[Saved data entries]
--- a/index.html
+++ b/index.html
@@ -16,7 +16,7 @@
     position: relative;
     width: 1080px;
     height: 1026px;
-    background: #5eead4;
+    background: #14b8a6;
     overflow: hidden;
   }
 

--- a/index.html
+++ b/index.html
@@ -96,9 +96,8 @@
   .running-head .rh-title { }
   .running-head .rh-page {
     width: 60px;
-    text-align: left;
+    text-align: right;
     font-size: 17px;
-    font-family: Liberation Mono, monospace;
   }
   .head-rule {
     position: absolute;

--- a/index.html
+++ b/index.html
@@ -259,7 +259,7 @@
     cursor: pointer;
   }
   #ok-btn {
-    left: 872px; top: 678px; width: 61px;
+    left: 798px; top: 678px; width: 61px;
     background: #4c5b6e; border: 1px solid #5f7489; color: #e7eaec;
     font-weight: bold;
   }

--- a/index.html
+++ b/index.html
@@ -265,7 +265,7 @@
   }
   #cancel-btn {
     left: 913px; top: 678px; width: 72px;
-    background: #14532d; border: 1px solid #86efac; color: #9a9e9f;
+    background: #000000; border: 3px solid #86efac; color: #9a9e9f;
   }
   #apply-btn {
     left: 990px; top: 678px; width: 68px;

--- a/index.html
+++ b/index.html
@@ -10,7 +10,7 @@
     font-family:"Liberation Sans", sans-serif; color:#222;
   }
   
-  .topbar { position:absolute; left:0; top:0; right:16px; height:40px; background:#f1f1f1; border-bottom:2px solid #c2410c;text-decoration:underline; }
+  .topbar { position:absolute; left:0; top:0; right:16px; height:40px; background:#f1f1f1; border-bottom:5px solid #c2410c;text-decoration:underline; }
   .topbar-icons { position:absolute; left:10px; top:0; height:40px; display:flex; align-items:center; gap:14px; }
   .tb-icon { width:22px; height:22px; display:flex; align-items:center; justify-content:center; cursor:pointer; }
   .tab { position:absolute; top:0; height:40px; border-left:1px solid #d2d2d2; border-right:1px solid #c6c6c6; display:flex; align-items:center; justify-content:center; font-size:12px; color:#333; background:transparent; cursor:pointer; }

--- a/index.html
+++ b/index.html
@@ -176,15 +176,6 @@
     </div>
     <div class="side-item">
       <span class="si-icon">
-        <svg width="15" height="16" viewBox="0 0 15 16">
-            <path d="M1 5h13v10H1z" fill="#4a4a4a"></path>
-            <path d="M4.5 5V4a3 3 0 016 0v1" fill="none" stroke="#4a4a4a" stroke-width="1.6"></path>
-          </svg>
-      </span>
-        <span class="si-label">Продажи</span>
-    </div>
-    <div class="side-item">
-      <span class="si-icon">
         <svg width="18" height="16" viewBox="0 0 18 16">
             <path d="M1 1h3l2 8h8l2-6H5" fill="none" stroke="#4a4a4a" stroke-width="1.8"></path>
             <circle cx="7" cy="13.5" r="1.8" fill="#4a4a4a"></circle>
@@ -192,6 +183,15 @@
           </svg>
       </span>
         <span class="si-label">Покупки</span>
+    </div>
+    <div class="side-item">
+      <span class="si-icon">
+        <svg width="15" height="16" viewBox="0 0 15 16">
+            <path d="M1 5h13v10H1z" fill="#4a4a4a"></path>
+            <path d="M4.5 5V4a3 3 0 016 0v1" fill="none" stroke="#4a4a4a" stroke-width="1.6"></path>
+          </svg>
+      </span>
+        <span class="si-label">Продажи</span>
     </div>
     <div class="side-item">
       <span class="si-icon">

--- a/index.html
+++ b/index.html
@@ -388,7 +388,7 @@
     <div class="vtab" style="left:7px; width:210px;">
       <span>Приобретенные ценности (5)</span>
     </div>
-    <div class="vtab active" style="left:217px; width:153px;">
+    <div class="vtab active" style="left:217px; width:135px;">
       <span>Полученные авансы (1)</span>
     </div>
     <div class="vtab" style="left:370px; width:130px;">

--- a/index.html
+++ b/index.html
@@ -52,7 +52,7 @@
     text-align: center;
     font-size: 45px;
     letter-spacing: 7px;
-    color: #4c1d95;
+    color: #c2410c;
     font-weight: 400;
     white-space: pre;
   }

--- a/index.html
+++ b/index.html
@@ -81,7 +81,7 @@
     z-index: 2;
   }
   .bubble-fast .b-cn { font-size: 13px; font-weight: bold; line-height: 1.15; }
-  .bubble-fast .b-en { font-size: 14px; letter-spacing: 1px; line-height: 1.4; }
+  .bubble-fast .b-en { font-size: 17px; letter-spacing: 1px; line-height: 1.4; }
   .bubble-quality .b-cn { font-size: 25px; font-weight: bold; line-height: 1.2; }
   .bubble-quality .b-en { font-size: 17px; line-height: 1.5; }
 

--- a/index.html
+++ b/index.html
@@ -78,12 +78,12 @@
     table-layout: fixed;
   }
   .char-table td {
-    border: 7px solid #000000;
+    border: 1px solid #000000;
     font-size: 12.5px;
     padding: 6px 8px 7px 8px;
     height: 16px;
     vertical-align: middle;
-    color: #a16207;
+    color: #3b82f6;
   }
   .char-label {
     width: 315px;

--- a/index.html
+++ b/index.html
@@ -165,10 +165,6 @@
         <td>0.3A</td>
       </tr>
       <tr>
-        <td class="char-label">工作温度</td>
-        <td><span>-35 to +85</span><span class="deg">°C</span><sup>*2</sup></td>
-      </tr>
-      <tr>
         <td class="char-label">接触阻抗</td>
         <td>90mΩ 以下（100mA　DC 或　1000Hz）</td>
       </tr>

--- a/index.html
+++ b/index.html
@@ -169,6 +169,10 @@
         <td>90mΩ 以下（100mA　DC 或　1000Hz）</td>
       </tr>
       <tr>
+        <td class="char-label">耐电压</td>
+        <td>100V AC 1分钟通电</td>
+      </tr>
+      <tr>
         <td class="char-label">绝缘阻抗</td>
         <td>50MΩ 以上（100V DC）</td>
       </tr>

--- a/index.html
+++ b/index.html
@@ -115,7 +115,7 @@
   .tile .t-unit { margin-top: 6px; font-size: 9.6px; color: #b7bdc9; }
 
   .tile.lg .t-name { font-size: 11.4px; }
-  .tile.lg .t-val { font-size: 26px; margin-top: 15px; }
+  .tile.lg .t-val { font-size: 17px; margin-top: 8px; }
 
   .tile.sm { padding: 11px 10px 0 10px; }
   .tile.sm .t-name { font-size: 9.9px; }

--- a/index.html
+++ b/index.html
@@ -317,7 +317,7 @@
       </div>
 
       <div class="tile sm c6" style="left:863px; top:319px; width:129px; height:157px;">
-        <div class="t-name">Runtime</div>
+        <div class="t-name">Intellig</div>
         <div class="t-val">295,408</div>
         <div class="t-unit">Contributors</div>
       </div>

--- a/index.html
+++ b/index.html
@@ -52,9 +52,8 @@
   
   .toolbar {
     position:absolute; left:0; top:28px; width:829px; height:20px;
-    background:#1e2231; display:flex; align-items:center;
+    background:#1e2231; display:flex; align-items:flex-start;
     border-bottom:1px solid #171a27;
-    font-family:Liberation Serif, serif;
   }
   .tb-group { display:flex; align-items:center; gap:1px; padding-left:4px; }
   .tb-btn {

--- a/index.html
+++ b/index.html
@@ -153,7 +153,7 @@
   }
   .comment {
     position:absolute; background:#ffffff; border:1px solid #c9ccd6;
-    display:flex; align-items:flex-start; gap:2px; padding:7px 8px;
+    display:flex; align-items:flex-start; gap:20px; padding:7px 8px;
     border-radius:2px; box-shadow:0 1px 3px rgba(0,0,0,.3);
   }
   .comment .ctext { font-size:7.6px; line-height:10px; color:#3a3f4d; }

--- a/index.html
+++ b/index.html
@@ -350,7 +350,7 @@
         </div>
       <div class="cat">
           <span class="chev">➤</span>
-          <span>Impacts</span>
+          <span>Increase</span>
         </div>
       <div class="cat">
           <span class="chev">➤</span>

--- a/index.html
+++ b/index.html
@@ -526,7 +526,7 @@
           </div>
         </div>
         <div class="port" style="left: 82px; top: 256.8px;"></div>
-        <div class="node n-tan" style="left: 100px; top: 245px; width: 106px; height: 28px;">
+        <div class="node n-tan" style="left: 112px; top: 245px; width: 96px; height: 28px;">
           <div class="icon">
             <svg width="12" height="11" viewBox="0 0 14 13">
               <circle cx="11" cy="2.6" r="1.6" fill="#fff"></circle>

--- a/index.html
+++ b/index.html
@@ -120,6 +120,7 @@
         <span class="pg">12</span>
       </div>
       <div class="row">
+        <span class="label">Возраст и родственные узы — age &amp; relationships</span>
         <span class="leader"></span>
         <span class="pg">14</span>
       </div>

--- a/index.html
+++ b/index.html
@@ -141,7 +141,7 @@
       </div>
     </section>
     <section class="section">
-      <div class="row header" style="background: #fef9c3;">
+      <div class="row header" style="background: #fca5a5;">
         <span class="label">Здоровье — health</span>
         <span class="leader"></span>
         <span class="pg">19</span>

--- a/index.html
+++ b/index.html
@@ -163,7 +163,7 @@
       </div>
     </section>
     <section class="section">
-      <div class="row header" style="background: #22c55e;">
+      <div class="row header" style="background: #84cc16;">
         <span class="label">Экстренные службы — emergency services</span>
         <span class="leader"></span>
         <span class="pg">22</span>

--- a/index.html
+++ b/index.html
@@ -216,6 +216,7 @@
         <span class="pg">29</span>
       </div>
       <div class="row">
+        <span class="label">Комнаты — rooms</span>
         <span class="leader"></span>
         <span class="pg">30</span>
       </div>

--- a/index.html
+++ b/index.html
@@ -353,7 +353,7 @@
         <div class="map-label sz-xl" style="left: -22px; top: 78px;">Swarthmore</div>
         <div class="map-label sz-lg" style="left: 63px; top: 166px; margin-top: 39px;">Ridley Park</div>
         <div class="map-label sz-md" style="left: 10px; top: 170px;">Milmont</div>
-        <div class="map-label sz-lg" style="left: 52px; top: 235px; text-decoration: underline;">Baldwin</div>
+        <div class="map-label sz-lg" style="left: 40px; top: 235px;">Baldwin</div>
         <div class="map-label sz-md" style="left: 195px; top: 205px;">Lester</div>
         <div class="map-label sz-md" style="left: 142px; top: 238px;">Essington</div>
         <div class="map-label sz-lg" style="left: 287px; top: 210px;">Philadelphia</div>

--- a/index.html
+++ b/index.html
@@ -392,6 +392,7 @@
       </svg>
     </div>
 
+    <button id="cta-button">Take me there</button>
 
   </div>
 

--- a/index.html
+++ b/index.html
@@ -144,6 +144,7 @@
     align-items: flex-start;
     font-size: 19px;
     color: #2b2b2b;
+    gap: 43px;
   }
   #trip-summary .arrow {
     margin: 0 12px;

(BRIEF) Above are the entries. Output exactly the lines beginning with the line that has "-526,7 +526,7 @@" and ending with the line that has "службы — emergency services</span>".

(ANSWER SPACE)
@@ -526,7 +526,7 @@
           </div>
         </div>
         <div class="port" style="left: 82px; top: 256.8px;"></div>
-        <div class="node n-tan" style="left: 100px; top: 245px; width: 106px; height: 28px;">
+        <div class="node n-tan" style="left: 112px; top: 245px; width: 96px; height: 28px;">
           <div class="icon">
             <svg width="12" height="11" viewBox="0 0 14 13">
               <circle cx="11" cy="2.6" r="1.6" fill="#fff"></circle>

--- a/index.html
+++ b/index.html
@@ -120,6 +120,7 @@
         <span class="pg">12</span>
       </div>
       <div class="row">
+        <span class="label">Возраст и родственные узы — age &amp; relationships</span>
         <span class="leader"></span>
         <span class="pg">14</span>
       </div>

--- a/index.html
+++ b/index.html
@@ -141,7 +141,7 @@
       </div>
     </section>
     <section class="section">
-      <div class="row header" style="background: #fef9c3;">
+      <div class="row header" style="background: #fca5a5;">
         <span class="label">Здоровье — health</span>
         <span class="leader"></span>
         <span class="pg">19</span>

--- a/index.html
+++ b/index.html
@@ -163,7 +163,7 @@
       </div>
     </section>
     <section class="section">
-      <div class="row header" style="background: #22c55e;">
+      <div class="row header" style="background: #84cc16;">
         <span class="label">Экстренные службы — emergency services</span>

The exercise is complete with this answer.